Directions for this task » Return all the lines below exactly. Any picture among them is omitted.

Front-end code change data
----------
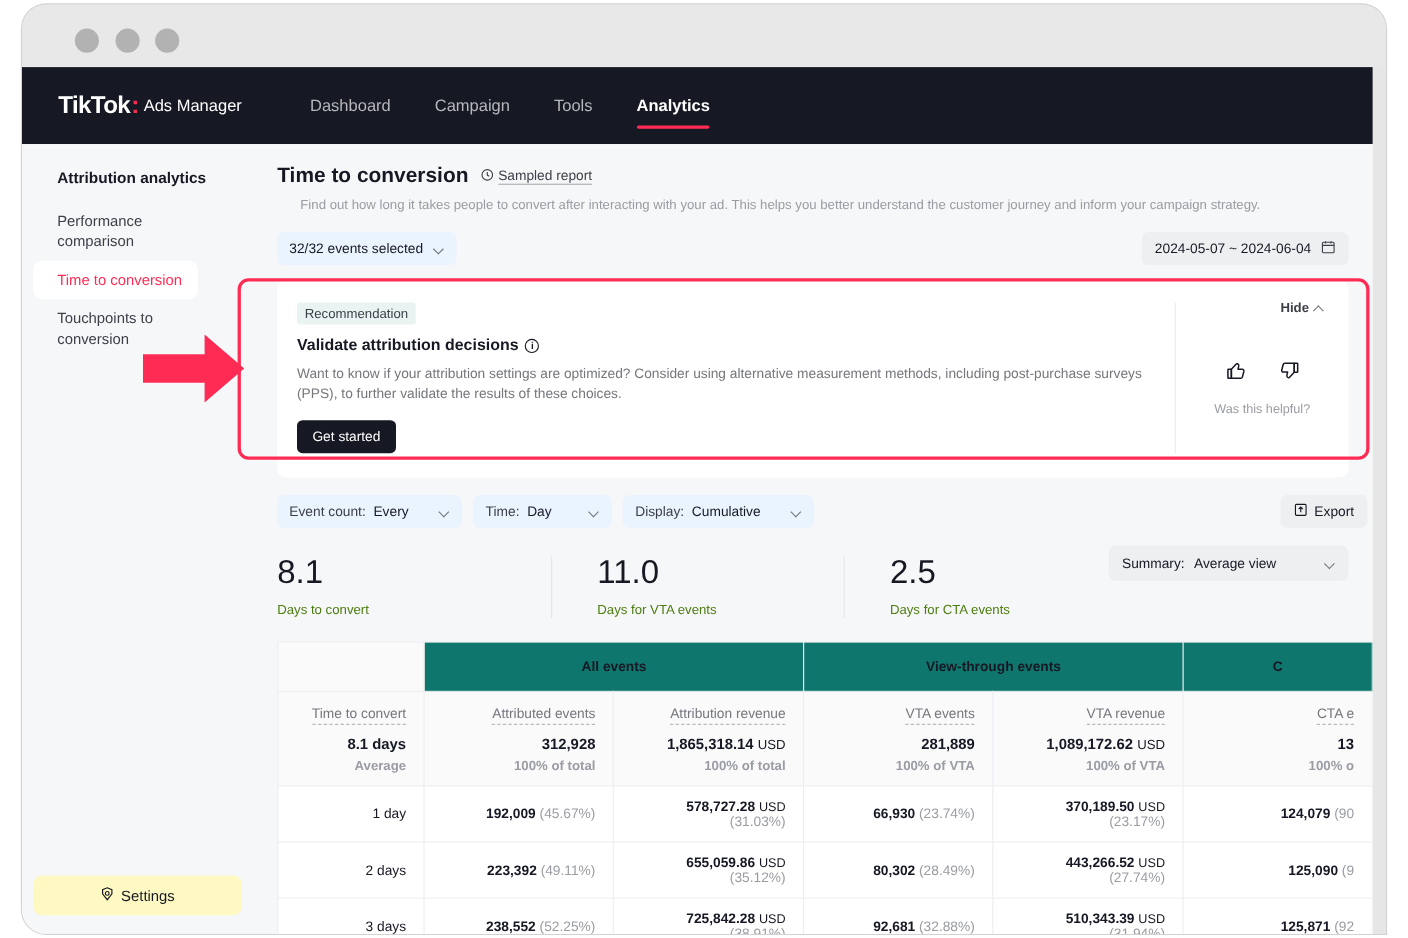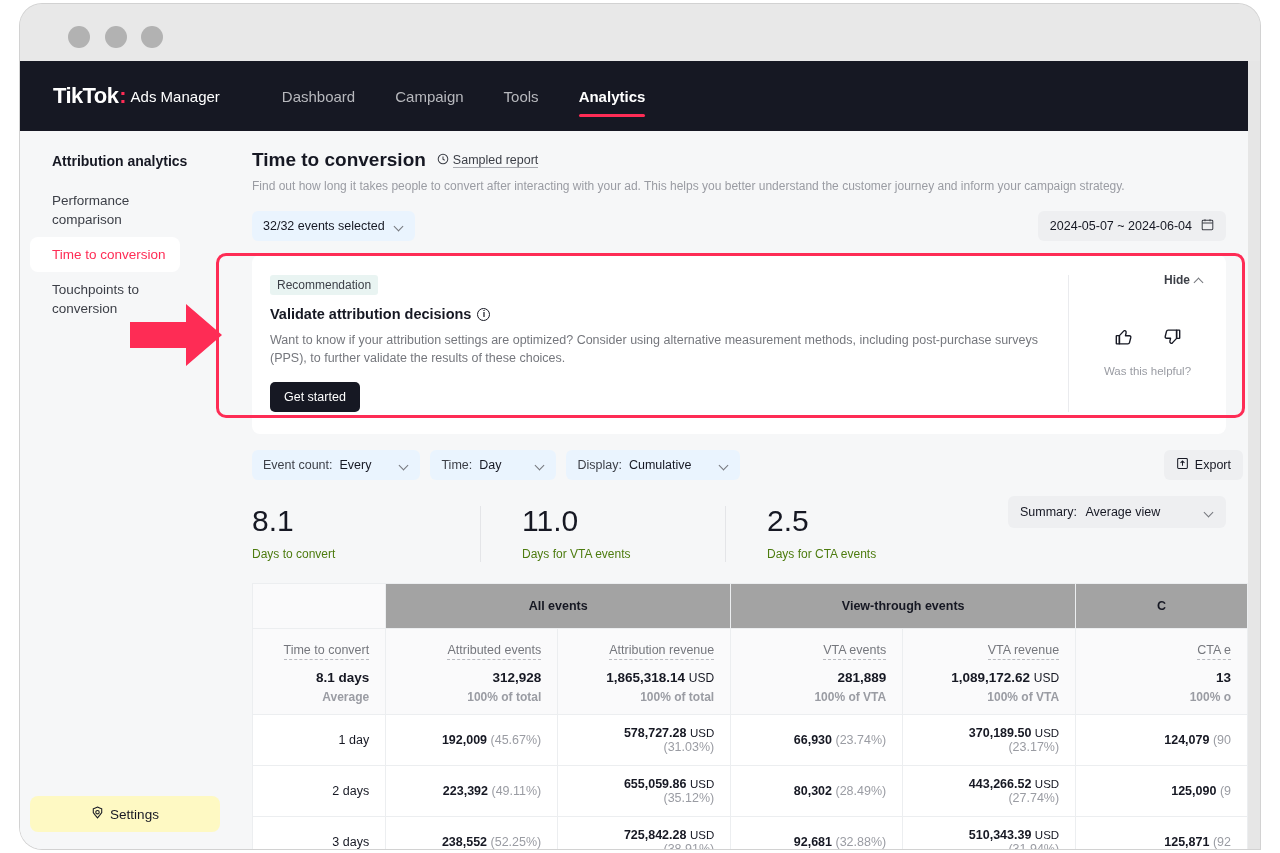--- a/index.html
+++ b/index.html
@@ -85,21 +85,21 @@
     overflow: hidden;
   }
   .page-head { padding: 18px 22px 0 22px; }
   .page-title-row { display: flex; align-items: center; gap: 11px; }
   .page-title { font-size: 19px; font-weight: bold; color: #161823; }
   .sampled {
     display: flex; align-items: center; gap: 4px; font-size: 12.5px;
     color: #3c3f47; cursor: pointer;
   }
   .sampled .txt { border-bottom: 1px solid #a9abb1; }
-  .page-sub { font-size: 12px; color: #9a9ca3; margin-top: 8px; }
+  .page-sub { font-size: 12px; color: #9a9ca3; margin-top: 8px; margin-left: 21px; }
 
   
   .filters { display: flex; align-items: center; padding: 18px 22px 0 22px; }
   .pill {
     background: #eaf4fe; border-radius: 6px; height: 30px; padding: 0 11px;
     display: inline-flex; align-items: center; gap: 7px;
     font-size: 12.5px; color: #161823; cursor: pointer; white-space: nowrap;
   }
   .pill .lbl { color: #3c3f47; }
   .pill .val { color: #161823; }
@@ -168,40 +168,41 @@
   }
   .arrow { position: absolute; left: 130px; top: 304px; z-index: 41; }
 
   
   .ctrls { display: flex; align-items: flex-end; padding: 16px 5px 0 22px; }
 
   
   .metrics {
     display: flex; align-items: flex-start; padding: 24px 22px 0 22px;
     position: relative;
+    gap: 21px;
   }
   .metric { position: relative; }
   .metric .big { font-size: 30px; color: #161823; line-height: 34px; font-weight: 400; }
   .metric .cap { font-size: 12px; color: #4d7c0f; margin-top: 9px; }
   .metric.sep::before {
     content: ""; position: absolute; left: -42px; top: 2px; width: 1px;
     height: 56px; background: #e4e5e8;
   }
   .m1 { width: 270px; } .m2 { width: 245px; } .m3 { width: 245px; }
   .summary-sel { position: absolute; right: 22px; top: 16px; }
 
   
   .tablewrap { margin: 22px 0 0 22px; overflow: hidden; }
   table { border-collapse: collapse; table-layout: fixed; }
   th, td {
     border: 1px solid #eceef0; padding: 0; text-align: right;
     vertical-align: middle; background: #fff;
   }
   .grouphead th {
-    background: #a3a3a3; height: 45px; text-align: center;
+    background: #0f766e; height: 45px; text-align: center;
     font-size: 12.5px; font-weight: bold; color: #161823;
   }
   .grouphead th.blank { background: #fafafb; }
   .sumrow th {
     background: #fafafb; height: 86px; padding: 0 16px;
   }
   .colname {
     font-size: 12.5px; color: #75777d; font-weight: 400;
     border-bottom: 1px dashed #b8babf; display: inline-block;
     padding-bottom: 2px; cursor: pointer;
----------
Answer area »
--- a/index.html
+++ b/index.html
@@ -85,21 +85,21 @@
     overflow: hidden;
   }
   .page-head { padding: 18px 22px 0 22px; }
   .page-title-row { display: flex; align-items: center; gap: 11px; }
   .page-title { font-size: 19px; font-weight: bold; color: #161823; }
   .sampled {
     display: flex; align-items: center; gap: 4px; font-size: 12.5px;
     color: #3c3f47; cursor: pointer;
   }
   .sampled .txt { border-bottom: 1px solid #a9abb1; }
-  .page-sub { font-size: 12px; color: #9a9ca3; margin-top: 8px; }
+  .page-sub { font-size: 12px; color: #9a9ca3; margin-top: 8px; margin-left: 21px; }
 
   
   .filters { display: flex; align-items: center; padding: 18px 22px 0 22px; }
   .pill {
     background: #eaf4fe; border-radius: 6px; height: 30px; padding: 0 11px;
     display: inline-flex; align-items: center; gap: 7px;
     font-size: 12.5px; color: #161823; cursor: pointer; white-space: nowrap;
   }
   .pill .lbl { color: #3c3f47; }
   .pill .val { color: #161823; }
@@ -168,40 +168,41 @@
   }
   .arrow { position: absolute; left: 130px; top: 304px; z-index: 41; }
 
   
   .ctrls { display: flex; align-items: flex-end; padding: 16px 5px 0 22px; }
 
   
   .metrics {
     display: flex; align-items: flex-start; padding: 24px 22px 0 22px;
     position: relative;
+    gap: 21px;
   }
   .metric { position: relative; }
   .metric .big { font-size: 30px; color: #161823; line-height: 34px; font-weight: 400; }
   .metric .cap { font-size: 12px; color: #4d7c0f; margin-top: 9px; }
   .metric.sep::before {
     content: ""; position: absolute; left: -42px; top: 2px; width: 1px;
     height: 56px; background: #e4e5e8;
   }
   .m1 { width: 270px; } .m2 { width: 245px; } .m3 { width: 245px; }
   .summary-sel { position: absolute; right: 22px; top: 16px; }
 
   
   .tablewrap { margin: 22px 0 0 22px; overflow: hidden; }
   table { border-collapse: collapse; table-layout: fixed; }
   th, td {
     border: 1px solid #eceef0; padding: 0; text-align: right;
     vertical-align: middle; background: #fff;
   }
   .grouphead th {
-    background: #a3a3a3; height: 45px; text-align: center;
+    background: #0f766e; height: 45px; text-align: center;
     font-size: 12.5px; font-weight: bold; color: #161823;
   }
   .grouphead th.blank { background: #fafafb; }
   .sumrow th {
     background: #fafafb; height: 86px; padding: 0 16px;
   }
   .colname {
     font-size: 12.5px; color: #75777d; font-weight: 400;
     border-bottom: 1px dashed #b8babf; display: inline-block;
     padding-bottom: 2px; cursor: pointer;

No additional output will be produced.